He was 72.
Chamberlain died suddenly, his ex-wife, Lindy Chamberlain, said in a statement. Michael Chamberlain's longtime friend and former lawyer, Stuart Tipple, told Australia's Fairfax Media that Michael died last night as a result of complications from leukemia.
"I am on my way today to support and be with our children," Lindy said in a statement. "Given Michael's death was unexpected, I would ask that the media please consider that Michael's wife and all of his children are deeply grieving and need some space."
The mystery surrounding Azaria's disappearance was the most divisive and sensational legal drama in Australian history.
It gained a place in global pop culture after Meryl Streep portrayed Lindy in the movie "A Cry in the Dark."
The Chamberlains insisted that a dingo snatched their daughter from the tent. But officials doubted the wild dogs were capable of carrying an infant. Instead, prosecutors argued that Lindy had slit her daughter's throat and buried her in the desert.
Three years later, Azaria's jacket was found in the desert near a dingo den and Lindy was quickly released from prison. A Royal Commission, the highest form of investigation in Australia, later debunked much of the forensic evidence used at trial and the Chamberlains' convictions were overturned.
In 2012 more than three decades after Azaria vanished a coroner finally ruled that the infant had died as a result of a dingo attack.

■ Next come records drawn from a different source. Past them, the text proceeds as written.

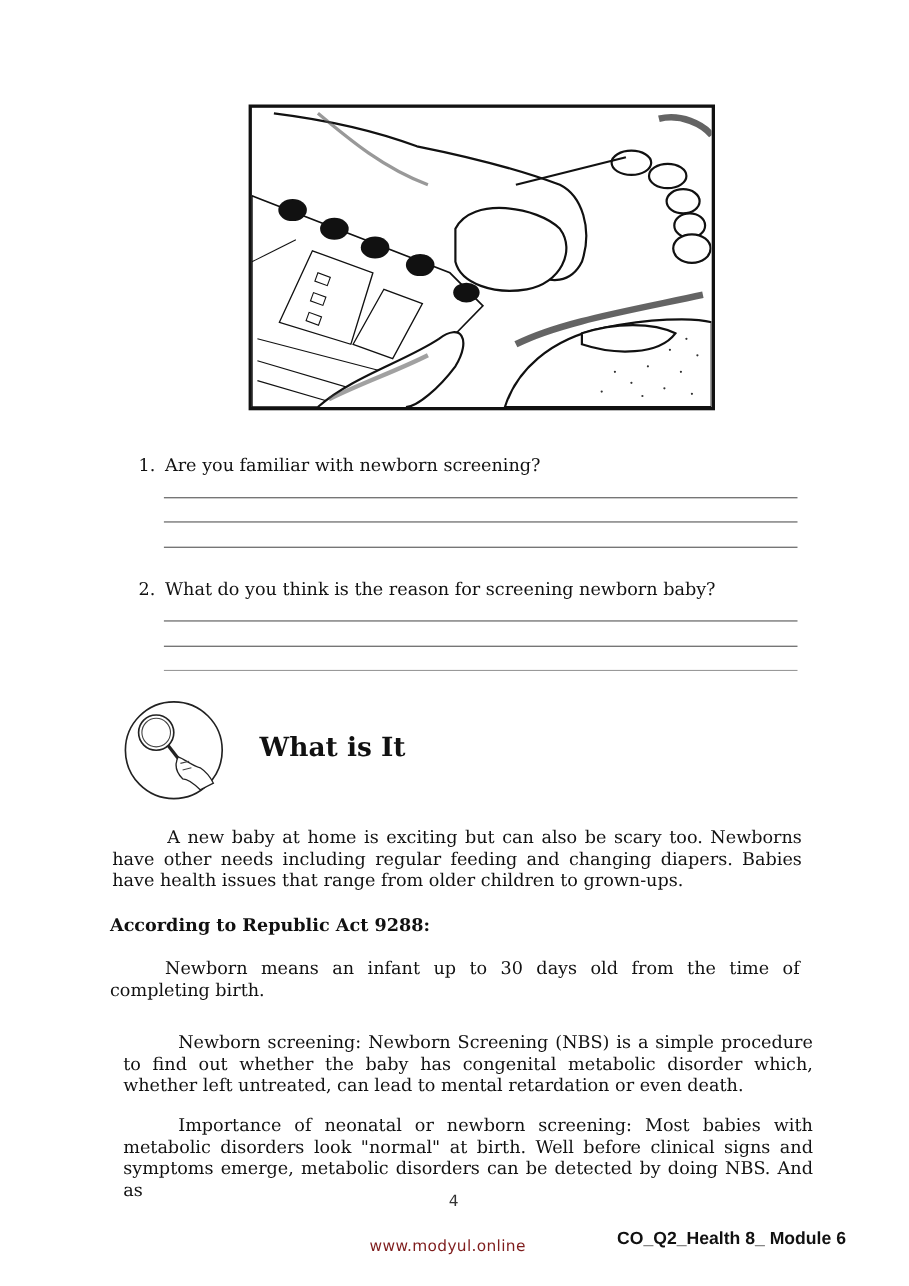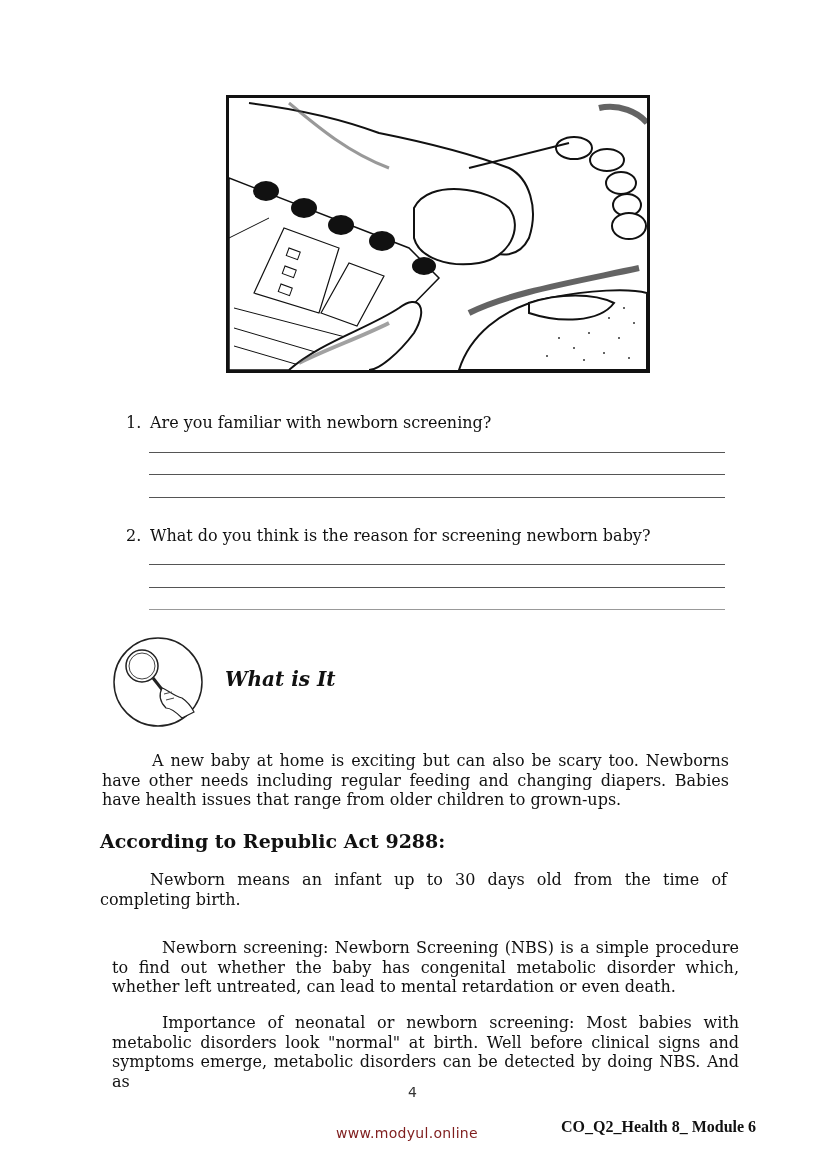--- a/index.html
+++ b/index.html
@@ -18,7 +18,7 @@
 
     
     #section-icon { left: 112px; top: 636px; width: 92px; height: 92px; }
-    #section-title { left: 225px; top: 664px; font-family: "DejaVu Serif", serif; font-weight: bold; font-style: italic; font-size: 20px; line-height: 30px; color: #111; }
+    #section-title { left: 236px; top: 664px; font-family: "DejaVu Serif", serif; font-weight: bold; font-size: 24px; line-height: 30px; color: #111; }
 
     
     .para { position: absolute; left: 100px; width: 627px; font-size: 16px; line-height: 19.5px; text-align: justify; text-align-last: left; }

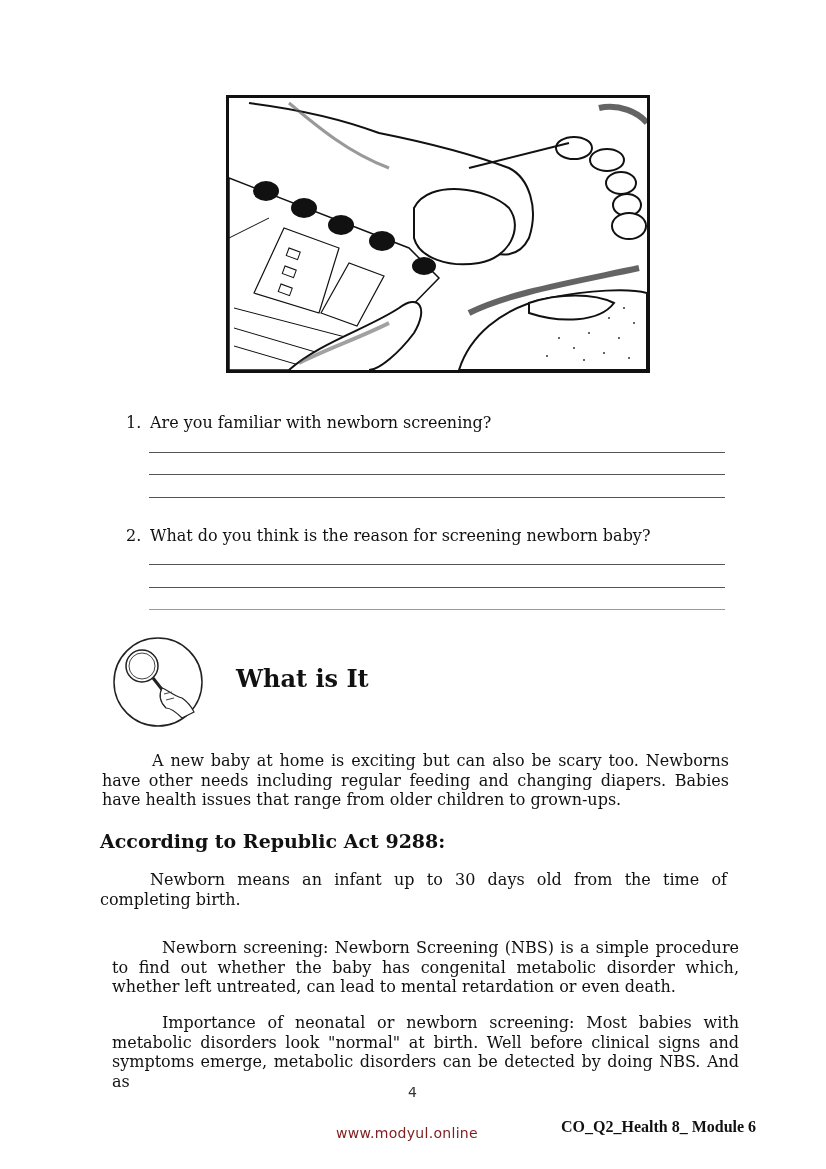--- a/index.html
+++ b/index.html
@@ -24,7 +24,7 @@
     .para { position: absolute; left: 100px; width: 627px; font-size: 16px; line-height: 19.5px; text-align: justify; text-align-last: left; }
     .para .indent { display: inline-block; width: 50px; }
     .para b { font-weight: normal; }
-    #heading-ra { left: 100px; top: 831px; font-weight: bold; font-size: 19px; line-height: 20px; }
+    #heading-ra { left: 100px; top: 831px; font-weight: bold; font-size: 16px; line-height: 20px; }
 
     
     #page-number { left: 408px; top: 1084px; font-family: "DejaVu Sans", sans-serif; font-size: 14px; color: #333; }

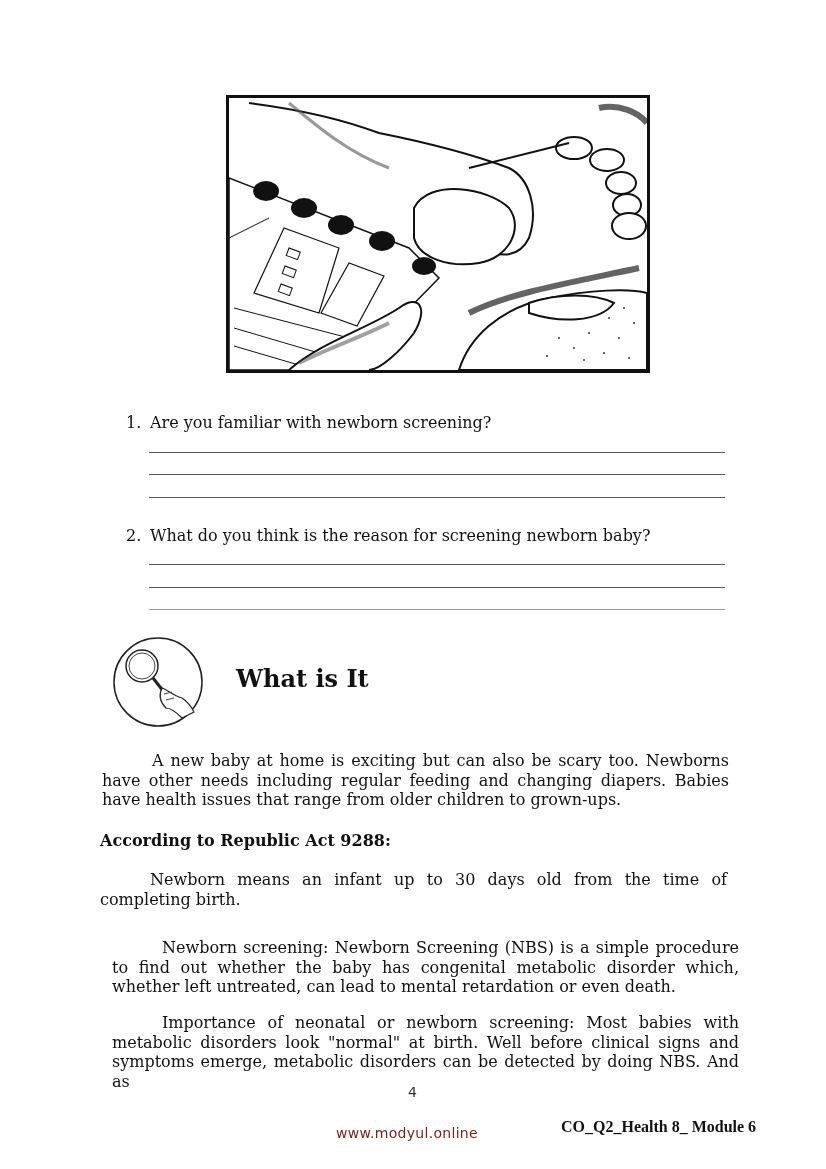--- a/index.html
+++ b/index.html
@@ -29,7 +29,7 @@
     
     #page-number { left: 408px; top: 1084px; font-family: "DejaVu Sans", sans-serif; font-size: 14px; color: #333; }
     #watermark { left: 336px; top: 1125px; font-family: "DejaVu Sans", sans-serif; font-size: 14px; color: #7f1d1d; letter-spacing: 0.3px; }
-    #footer-code { left: 561px; top: 1118px; font-family: Liberation Serif, serif; font-weight: bold; font-size: 16px; color: #111; }
+    #footer-code { left: 561px; top: 1118px; font-family: Liberation Sans, sans-serif; font-weight: bold; font-size: 16px; color: #111; }
   </style>
 </head>
 <body>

Michael Chamberlain was a pastor with the Seventh-day Adventist church, a Protestant denomination that few Australians understood. Rumors flew that Lindy had killed her daughter as part of a grisly religious ritual.
Shortly before the coroner's ruling in 2012, Michael Chamberlain told The Associated Press that religious bigotry played a large role in the injustice he and his former wife suffered.